The story of Double Dragon is simply that of a rescue mission. A group of street thugs led by a machine-gun toting goon makes the mistake of kidnapping the girlfriend of martial arts expert Spike, who happens to have an ass-kicking partner named Hammer. On the way to rescuing the damsel in distress, the two brawlers have to punch and kick their way through a legion of street toughs. Besides the common street fighters, the pair encounter whip-wielding women in tight leather and giant bruisers who mysteriously resemble Mr. T. The ending involved a face-off with the machine-gunner, who could instantly kill you with a burst of automatic fire. If both players survived the encounter, they had to duel to the death to see who won the heart of the heroine, which made for humorous endings and lots of smack talk. What made Double Dragon so revolutionary for its time was the use of a three-button system that gave players a multitude of fighting moves to unleash. Just pushing the buttons themselves would allow a player to simply punch or kick, but combining them with joystick pushes would unleash powerful attacks such as a butterfly kick, elbow smash or head butt. The gameplay showed clever depth as well, as punching or kicking an assailant once would allow players to run in and grab the enemy's hair. From this point they could either knee the helpless foe in the head repeatedly or flip them over the shoulder. This latter move proved excellent, especially when positioned near cliffs or spiked pits.
If all this gameplay wasn't enough to amaze people, the game got even more brutal with the addition of knives, baseball bats, crates and rocks. Disarming opponents and then using their own weapons against them was simply too cool for school.
In the United States, the game was put out by Taito, who licensed the rights from Technos Japan. Upon its release in the arcades, the line that was waiting to play was literally five to six people deep. Most people would keep continuing until the game was complete, making waiting in line to play even more of an ordeal. The impact the game had on arcades in the years to follow was enormous. There were literally Double Dragon clones coming out every couple of months.
There's an interesting cheat that exposes a flaw in the programming of Double Dragon's enemy AI. It's basically this - the enemies don't know how to defend the elbow smash attack. When players punch or kick, the enemies are programmed to back away and dodge. However, some Japanese programmer was asleep at the wheel when it came to teaching the enemies how to avoid getting nailed with an elbow to the jaw. All you have to do is attack with the elbow smash the entire game, and all enemies - no matter how tough or big they are - will go down without so much as landing a blow on the player! Playing utilizing this cheat gets you all the way to the end of the game on $.25, but it makes for a boring experience.
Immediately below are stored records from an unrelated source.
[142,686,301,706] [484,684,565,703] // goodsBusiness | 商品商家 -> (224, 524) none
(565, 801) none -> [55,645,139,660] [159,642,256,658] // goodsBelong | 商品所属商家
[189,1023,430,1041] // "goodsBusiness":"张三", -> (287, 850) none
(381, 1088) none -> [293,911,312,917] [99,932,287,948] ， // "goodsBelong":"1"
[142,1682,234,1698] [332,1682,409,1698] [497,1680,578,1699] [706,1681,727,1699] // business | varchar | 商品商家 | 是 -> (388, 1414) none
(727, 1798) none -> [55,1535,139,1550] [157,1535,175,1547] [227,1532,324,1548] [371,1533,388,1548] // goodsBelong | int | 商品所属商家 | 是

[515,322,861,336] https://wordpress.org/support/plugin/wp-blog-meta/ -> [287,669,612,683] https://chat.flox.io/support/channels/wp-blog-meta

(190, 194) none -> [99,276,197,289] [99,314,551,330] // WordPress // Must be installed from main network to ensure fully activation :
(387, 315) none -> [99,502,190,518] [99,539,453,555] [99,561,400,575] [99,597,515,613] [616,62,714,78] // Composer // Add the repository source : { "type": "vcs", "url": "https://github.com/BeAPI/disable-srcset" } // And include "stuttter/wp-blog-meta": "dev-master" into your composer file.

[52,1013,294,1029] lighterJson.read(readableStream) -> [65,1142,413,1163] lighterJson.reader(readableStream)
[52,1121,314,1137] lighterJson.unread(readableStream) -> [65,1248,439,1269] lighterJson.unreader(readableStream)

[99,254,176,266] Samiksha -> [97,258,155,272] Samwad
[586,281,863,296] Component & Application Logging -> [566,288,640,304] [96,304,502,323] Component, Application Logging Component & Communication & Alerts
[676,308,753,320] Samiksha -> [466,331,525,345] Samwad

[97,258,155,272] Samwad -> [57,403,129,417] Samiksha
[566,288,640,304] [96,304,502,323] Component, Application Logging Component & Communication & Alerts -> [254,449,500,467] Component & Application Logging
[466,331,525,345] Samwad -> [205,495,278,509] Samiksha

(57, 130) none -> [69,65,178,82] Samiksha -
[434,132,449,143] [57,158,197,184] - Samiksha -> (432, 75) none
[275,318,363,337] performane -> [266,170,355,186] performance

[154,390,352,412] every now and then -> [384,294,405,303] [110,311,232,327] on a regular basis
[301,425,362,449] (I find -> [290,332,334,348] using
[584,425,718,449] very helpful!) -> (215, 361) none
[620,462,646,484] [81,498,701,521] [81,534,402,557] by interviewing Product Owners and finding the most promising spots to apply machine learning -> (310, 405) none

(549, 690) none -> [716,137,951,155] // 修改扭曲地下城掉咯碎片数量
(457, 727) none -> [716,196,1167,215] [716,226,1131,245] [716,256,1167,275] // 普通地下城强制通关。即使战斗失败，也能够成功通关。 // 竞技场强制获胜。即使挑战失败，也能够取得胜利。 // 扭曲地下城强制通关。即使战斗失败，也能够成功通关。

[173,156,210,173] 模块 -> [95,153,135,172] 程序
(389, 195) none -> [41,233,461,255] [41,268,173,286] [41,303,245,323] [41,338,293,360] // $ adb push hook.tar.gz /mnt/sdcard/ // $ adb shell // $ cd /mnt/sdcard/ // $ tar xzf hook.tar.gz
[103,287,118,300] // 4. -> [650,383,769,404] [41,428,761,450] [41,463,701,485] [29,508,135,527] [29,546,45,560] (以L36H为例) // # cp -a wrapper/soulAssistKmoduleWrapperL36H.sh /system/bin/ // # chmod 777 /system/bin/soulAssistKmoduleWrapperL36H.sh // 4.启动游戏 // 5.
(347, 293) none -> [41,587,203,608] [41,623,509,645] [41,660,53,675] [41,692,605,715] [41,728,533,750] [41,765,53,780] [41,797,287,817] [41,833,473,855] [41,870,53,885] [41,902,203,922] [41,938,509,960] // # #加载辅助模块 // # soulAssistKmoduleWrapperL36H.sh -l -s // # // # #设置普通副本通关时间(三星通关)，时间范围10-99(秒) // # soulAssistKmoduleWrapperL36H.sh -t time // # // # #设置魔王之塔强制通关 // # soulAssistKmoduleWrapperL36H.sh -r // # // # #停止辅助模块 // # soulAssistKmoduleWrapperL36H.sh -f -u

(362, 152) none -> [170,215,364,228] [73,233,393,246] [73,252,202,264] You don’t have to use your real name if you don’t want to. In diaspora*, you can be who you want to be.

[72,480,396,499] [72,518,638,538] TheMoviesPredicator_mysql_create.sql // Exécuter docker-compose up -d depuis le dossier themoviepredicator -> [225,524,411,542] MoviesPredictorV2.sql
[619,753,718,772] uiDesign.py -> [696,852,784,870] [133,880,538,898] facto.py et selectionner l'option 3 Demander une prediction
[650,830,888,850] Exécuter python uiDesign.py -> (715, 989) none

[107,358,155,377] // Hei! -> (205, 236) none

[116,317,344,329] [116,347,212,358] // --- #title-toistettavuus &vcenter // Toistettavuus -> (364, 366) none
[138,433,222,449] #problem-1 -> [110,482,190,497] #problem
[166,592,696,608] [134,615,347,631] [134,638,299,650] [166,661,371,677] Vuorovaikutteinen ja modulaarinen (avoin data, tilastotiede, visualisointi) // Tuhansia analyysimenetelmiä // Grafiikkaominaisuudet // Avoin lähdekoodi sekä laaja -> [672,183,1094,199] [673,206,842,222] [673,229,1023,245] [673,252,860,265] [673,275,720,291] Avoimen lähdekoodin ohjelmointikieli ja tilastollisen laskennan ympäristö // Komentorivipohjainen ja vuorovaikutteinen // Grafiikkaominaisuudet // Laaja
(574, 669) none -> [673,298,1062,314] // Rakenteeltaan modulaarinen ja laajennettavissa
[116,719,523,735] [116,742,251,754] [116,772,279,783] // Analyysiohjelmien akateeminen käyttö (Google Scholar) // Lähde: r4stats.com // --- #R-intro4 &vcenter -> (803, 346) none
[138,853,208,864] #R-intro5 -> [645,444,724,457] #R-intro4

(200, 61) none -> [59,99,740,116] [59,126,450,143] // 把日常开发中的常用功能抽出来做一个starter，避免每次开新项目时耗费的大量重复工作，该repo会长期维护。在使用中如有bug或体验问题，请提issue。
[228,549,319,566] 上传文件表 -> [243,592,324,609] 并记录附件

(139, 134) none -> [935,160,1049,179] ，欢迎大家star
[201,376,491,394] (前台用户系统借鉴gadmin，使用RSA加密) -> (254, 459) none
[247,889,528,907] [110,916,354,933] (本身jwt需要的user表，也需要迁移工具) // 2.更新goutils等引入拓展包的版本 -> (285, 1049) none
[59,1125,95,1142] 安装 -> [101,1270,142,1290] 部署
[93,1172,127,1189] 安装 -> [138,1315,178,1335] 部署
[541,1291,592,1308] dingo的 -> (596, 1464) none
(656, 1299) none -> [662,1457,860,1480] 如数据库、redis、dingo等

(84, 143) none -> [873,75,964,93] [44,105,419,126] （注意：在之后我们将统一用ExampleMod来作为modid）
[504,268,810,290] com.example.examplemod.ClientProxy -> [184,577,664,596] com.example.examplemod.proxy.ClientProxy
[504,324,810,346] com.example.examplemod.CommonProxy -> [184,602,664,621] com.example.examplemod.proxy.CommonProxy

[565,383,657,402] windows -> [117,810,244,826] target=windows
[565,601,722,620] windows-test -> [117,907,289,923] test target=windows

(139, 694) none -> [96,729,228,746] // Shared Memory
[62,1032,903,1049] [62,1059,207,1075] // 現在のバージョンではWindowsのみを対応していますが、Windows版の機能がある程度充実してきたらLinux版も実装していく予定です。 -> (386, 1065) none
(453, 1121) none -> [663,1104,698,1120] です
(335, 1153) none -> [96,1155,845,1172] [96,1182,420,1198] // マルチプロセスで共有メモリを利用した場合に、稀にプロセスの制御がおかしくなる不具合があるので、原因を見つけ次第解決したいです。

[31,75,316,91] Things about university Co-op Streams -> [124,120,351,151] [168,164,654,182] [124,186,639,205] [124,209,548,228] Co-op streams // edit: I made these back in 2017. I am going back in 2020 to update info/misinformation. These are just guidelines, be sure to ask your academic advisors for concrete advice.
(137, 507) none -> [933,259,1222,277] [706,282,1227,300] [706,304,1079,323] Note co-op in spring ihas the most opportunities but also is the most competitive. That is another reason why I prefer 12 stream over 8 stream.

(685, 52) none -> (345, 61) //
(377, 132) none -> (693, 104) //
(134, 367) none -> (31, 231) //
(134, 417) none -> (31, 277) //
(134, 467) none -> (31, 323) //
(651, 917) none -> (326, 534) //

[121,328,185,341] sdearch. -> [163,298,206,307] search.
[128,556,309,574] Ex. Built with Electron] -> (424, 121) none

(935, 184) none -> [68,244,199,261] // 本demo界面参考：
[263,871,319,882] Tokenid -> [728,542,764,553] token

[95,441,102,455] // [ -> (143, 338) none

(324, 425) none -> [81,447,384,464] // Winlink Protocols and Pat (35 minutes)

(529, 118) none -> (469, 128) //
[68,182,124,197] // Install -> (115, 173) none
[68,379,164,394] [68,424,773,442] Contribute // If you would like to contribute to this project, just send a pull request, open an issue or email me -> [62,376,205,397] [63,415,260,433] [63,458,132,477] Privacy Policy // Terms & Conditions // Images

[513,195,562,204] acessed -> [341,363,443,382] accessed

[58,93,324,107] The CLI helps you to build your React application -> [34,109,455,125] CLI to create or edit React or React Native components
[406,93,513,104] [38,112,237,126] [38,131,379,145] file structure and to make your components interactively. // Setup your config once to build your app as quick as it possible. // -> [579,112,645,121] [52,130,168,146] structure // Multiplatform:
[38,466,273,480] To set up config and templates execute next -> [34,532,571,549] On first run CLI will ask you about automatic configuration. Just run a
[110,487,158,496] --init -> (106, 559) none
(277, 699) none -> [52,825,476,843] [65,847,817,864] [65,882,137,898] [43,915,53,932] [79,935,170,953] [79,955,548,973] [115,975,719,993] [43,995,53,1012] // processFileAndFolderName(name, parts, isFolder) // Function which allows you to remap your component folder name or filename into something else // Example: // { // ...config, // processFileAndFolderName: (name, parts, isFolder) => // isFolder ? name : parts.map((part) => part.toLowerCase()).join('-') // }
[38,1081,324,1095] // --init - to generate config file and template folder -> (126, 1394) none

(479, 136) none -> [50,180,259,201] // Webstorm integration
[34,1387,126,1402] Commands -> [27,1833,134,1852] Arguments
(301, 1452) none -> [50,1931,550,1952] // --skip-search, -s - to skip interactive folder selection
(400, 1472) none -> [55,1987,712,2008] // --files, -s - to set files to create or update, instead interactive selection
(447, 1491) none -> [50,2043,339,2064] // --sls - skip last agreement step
Home consoles such as the Nintendo Entertainment System tried to port Double Dragon for play at home. The graphics were highly inferior, as was the gameplay. Tradewest, who licensed the game for rights to produce the home version, made a fortune despite the notable decrease in graphics, sound and fun. One problem with the home version was the lack of two-player simultaneous play. Even worse, the limitations of the NES technology could only allow two enemies to attack the player at once. Even worse, the game would force the player to drop any weapons held before the next encounter. Perhaps the greatest sin of all was that the NES version didn't provide players with access to all the moves in the game, forcing them to "unlock" new moves by "leveling up."